# [Task]
The required output is the line containing "[70,1193,122,1202] Geomean ->" followed by every later line through the end of the data, all reproduced exactly.

# [Dataset records]
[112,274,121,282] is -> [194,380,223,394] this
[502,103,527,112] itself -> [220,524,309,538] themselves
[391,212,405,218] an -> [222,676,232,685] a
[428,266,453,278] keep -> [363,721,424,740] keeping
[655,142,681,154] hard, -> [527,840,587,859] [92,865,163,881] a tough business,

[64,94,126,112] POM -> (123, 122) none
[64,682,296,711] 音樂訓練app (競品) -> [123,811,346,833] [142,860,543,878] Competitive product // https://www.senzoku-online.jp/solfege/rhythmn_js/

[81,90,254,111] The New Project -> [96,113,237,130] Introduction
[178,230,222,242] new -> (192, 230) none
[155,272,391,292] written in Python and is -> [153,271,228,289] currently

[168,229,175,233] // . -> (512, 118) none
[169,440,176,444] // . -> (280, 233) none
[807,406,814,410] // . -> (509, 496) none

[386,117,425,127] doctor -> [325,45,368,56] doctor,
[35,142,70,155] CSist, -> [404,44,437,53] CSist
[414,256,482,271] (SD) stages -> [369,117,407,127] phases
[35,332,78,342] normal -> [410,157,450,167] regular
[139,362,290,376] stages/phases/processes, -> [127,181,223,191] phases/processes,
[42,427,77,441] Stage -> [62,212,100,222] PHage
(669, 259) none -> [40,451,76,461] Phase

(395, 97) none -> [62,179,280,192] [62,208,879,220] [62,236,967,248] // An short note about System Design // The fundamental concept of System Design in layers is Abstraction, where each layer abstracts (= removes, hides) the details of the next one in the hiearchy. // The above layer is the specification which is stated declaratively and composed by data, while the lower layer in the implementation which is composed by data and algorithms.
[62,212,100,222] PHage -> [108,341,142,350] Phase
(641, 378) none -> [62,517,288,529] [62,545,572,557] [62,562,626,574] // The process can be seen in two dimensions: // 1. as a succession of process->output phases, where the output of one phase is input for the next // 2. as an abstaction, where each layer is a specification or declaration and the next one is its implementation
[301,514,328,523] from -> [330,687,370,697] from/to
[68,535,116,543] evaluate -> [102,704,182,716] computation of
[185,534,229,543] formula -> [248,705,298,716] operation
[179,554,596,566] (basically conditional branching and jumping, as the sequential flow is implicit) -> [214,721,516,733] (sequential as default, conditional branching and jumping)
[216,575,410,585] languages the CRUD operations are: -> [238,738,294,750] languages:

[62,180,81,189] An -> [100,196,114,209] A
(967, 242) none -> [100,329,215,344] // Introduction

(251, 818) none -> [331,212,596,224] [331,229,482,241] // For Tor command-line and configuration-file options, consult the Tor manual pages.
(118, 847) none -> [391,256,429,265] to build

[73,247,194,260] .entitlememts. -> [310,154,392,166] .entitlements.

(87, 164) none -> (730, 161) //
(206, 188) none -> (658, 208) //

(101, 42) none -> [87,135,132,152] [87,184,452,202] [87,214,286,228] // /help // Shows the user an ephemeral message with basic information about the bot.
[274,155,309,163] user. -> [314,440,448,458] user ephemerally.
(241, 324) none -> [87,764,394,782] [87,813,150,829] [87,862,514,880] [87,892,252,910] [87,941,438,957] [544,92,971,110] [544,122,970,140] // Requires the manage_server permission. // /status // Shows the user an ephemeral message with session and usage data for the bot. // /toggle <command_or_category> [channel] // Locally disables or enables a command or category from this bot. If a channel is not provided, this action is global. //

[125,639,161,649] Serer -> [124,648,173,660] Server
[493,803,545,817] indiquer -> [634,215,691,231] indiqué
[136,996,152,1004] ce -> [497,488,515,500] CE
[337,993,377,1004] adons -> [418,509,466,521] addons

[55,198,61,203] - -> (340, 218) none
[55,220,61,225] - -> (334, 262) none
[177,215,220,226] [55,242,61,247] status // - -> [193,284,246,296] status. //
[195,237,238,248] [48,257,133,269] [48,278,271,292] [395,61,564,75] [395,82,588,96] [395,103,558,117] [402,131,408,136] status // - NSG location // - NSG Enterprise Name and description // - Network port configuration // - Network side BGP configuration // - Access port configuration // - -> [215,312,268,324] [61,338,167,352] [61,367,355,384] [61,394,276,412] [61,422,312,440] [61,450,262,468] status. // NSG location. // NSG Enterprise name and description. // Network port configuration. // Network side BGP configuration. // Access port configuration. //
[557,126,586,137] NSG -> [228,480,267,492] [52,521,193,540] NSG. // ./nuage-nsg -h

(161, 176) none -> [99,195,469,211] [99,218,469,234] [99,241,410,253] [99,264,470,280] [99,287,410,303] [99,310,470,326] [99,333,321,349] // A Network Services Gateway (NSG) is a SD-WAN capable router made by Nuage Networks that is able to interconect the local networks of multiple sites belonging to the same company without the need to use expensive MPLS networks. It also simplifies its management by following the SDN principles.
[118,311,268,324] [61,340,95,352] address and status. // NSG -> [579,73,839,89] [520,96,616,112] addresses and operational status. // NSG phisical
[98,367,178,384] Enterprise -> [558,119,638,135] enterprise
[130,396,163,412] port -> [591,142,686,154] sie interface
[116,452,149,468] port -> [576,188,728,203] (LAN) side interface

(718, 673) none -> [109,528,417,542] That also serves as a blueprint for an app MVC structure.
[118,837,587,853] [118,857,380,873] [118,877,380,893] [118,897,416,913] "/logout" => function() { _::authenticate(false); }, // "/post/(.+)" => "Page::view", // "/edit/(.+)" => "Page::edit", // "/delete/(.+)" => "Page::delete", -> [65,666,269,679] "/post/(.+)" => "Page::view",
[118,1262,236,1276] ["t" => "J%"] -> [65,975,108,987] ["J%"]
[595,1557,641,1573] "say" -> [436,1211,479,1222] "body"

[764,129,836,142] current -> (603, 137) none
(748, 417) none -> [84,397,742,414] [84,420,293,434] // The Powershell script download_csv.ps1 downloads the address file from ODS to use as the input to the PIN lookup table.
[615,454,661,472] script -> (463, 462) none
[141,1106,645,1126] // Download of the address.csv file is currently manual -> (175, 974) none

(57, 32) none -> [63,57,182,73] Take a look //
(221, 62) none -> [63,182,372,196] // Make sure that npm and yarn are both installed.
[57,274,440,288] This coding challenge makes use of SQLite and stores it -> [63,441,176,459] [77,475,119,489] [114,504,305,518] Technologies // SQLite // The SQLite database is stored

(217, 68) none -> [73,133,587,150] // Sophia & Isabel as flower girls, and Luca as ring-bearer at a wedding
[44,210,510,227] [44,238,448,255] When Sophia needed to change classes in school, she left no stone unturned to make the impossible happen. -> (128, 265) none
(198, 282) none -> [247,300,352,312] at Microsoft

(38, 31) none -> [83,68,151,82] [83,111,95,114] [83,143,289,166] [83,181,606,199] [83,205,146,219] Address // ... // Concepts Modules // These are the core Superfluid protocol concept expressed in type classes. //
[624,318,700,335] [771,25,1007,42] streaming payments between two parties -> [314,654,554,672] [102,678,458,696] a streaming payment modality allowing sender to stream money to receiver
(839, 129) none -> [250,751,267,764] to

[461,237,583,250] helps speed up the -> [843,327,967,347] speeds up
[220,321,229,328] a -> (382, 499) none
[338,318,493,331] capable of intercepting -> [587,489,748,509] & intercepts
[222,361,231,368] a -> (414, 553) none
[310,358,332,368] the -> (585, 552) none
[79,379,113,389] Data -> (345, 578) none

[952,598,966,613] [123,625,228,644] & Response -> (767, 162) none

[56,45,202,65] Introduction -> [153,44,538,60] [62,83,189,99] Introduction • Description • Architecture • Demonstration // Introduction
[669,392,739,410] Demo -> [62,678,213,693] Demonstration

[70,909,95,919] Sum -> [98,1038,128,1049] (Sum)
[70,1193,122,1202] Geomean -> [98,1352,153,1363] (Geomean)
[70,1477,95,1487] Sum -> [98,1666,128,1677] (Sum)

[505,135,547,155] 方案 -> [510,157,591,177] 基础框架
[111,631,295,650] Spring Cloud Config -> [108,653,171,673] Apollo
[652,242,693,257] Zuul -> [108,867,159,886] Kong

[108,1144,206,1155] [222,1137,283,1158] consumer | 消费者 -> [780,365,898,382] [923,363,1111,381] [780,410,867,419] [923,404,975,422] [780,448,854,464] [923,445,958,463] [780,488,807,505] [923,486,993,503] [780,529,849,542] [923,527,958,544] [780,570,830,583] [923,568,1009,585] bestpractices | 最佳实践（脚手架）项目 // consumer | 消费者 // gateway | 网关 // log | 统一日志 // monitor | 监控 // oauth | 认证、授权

# [Response to the task]
[70,1193,122,1202] Geomean -> [98,1352,153,1363] (Geomean)
[70,1477,95,1487] Sum -> [98,1666,128,1677] (Sum)

[505,135,547,155] 方案 -> [510,157,591,177] 基础框架
[111,631,295,650] Spring Cloud Config -> [108,653,171,673] Apollo
[652,242,693,257] Zuul -> [108,867,159,886] Kong

[108,1144,206,1155] [222,1137,283,1158] consumer | 消费者 -> [780,365,898,382] [923,363,1111,381] [780,410,867,419] [923,404,975,422] [780,448,854,464] [923,445,958,463] [780,488,807,505] [923,486,993,503] [780,529,849,542] [923,527,958,544] [780,570,830,583] [923,568,1009,585] bestpractices | 最佳实践（脚手架）项目 // consumer | 消费者 // gateway | 网关 // log | 统一日志 // monitor | 监控 // oauth | 认证、授权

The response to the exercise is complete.